▸ **What the task requires**
Pictures aside, restate the records below exactly as written.

*** Given information ***

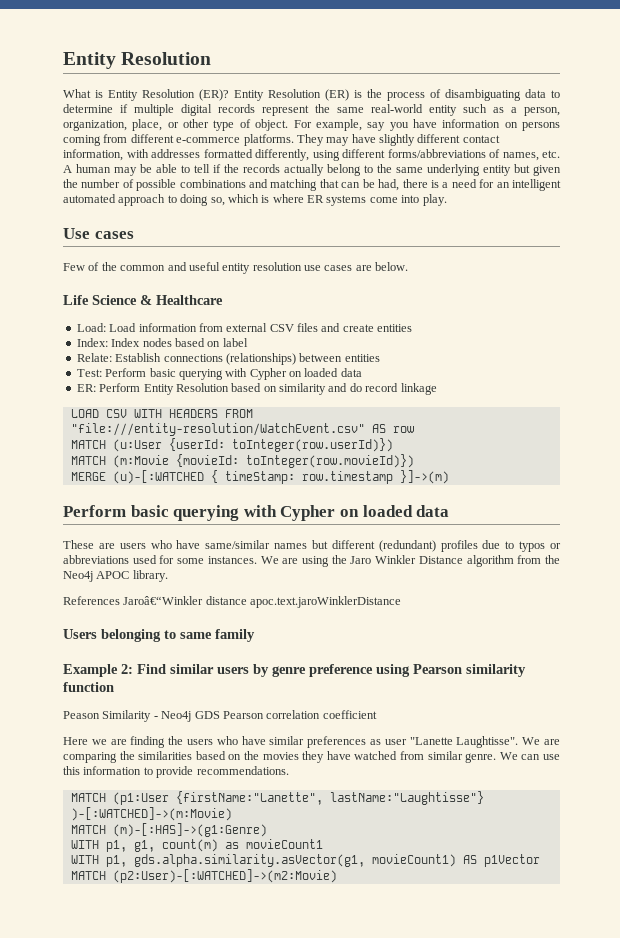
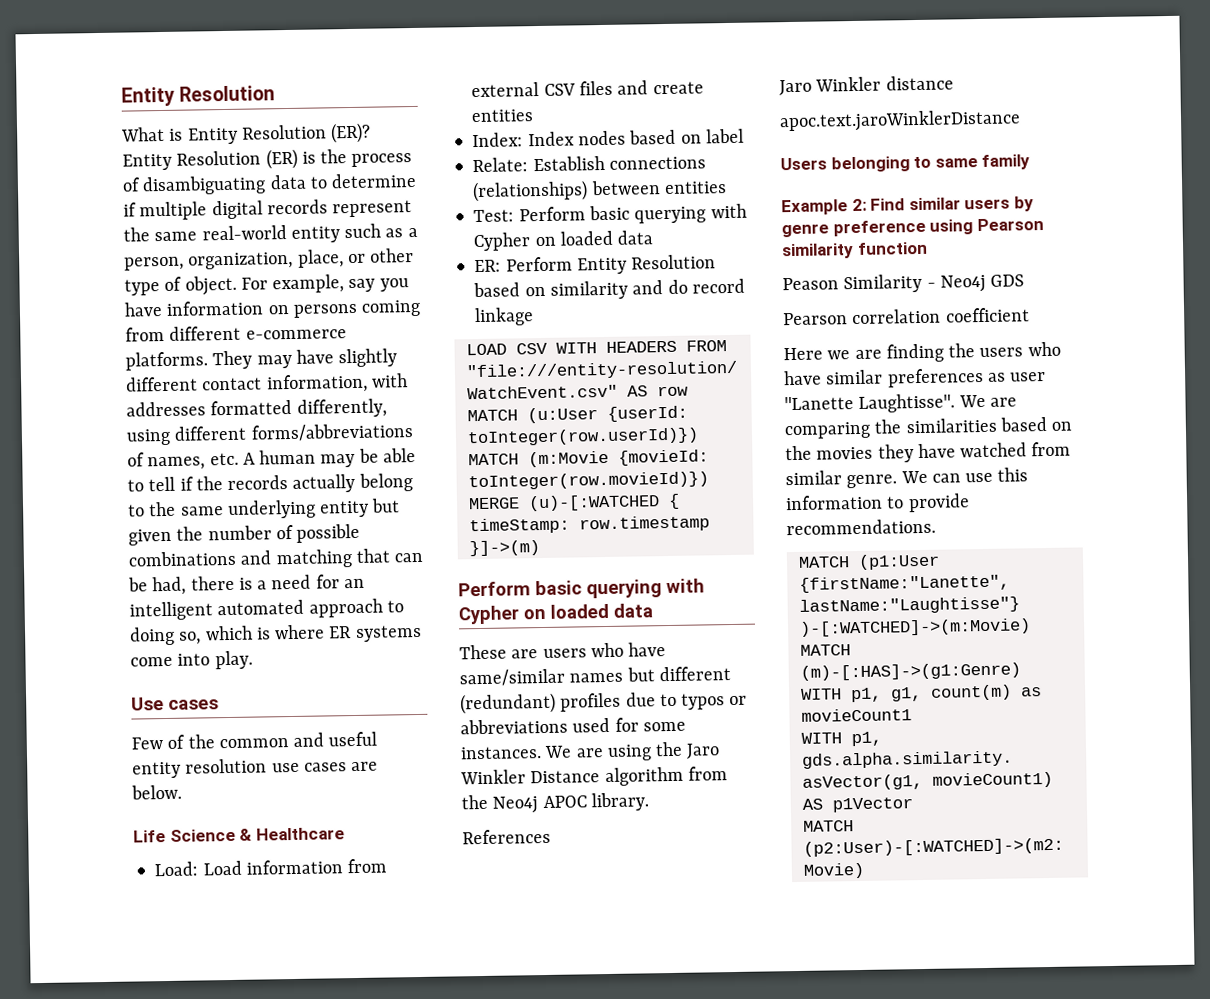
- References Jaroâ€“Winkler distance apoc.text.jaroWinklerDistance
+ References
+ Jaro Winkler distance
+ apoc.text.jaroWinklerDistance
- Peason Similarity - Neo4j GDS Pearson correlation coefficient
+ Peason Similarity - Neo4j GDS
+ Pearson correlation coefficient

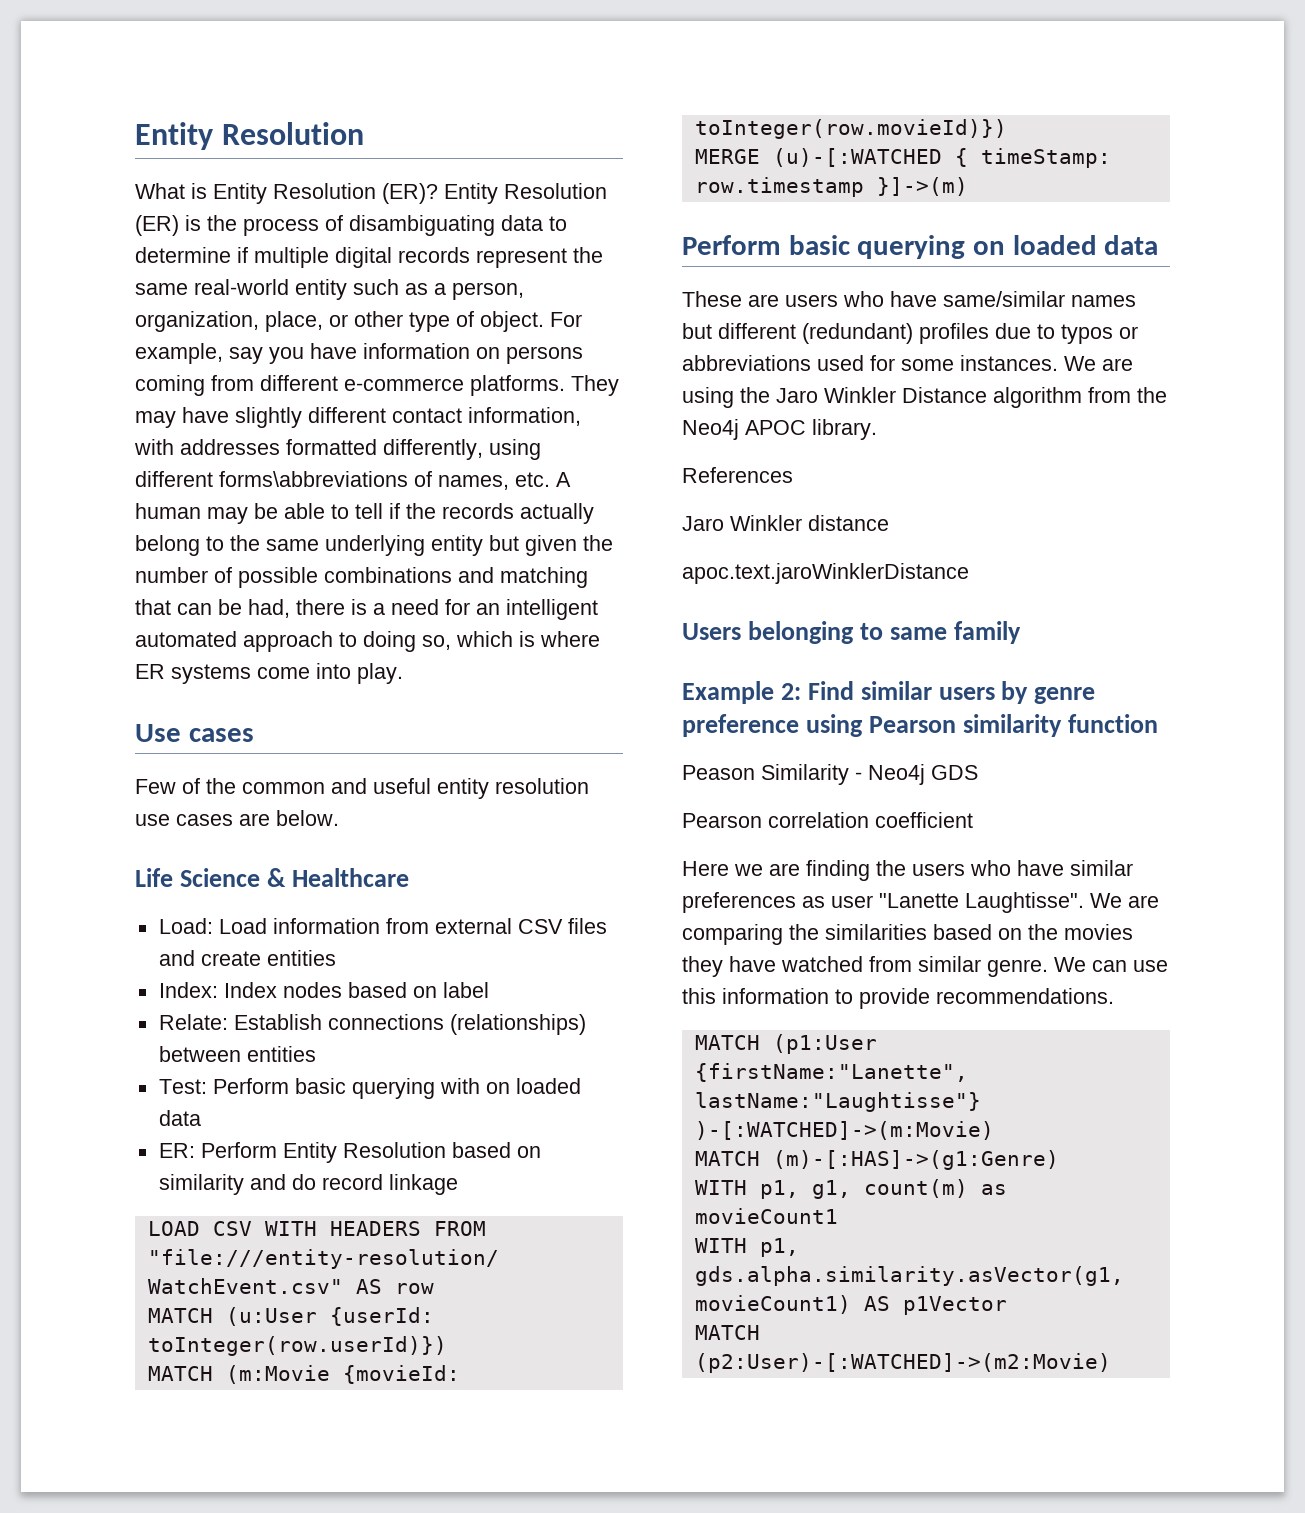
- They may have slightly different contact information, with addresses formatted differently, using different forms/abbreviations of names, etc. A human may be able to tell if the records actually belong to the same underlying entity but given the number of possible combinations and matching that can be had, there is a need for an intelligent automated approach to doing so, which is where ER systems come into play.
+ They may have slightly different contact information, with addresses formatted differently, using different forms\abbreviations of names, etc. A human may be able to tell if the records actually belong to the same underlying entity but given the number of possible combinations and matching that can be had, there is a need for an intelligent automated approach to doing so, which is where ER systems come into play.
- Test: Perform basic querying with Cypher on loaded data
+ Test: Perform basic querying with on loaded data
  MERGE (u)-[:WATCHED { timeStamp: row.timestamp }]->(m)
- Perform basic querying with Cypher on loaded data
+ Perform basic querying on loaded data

*** End of Given information ***

▸ **Response to the exercise**
- References Jaroâ€“Winkler distance apoc.text.jaroWinklerDistance
+ References
+ Jaro Winkler distance
+ apoc.text.jaroWinklerDistance
- Peason Similarity - Neo4j GDS Pearson correlation coefficient
+ Peason Similarity - Neo4j GDS
+ Pearson correlation coefficient

- They may have slightly different contact information, with addresses formatted differently, using different forms/abbreviations of names, etc. A human may be able to tell if the records actually belong to the same underlying entity but given the number of possible combinations and matching that can be had, there is a need for an intelligent automated approach to doing so, which is where ER systems come into play.
+ They may have slightly different contact information, with addresses formatted differently, using different forms\abbreviations of names, etc. A human may be able to tell if the records actually belong to the same underlying entity but given the number of possible combinations and matching that can be had, there is a need for an intelligent automated approach to doing so, which is where ER systems come into play.
- Test: Perform basic querying with Cypher on loaded data
+ Test: Perform basic querying with on loaded data
  MERGE (u)-[:WATCHED { timeStamp: row.timestamp }]->(m)
- Perform basic querying with Cypher on loaded data
+ Perform basic querying on loaded data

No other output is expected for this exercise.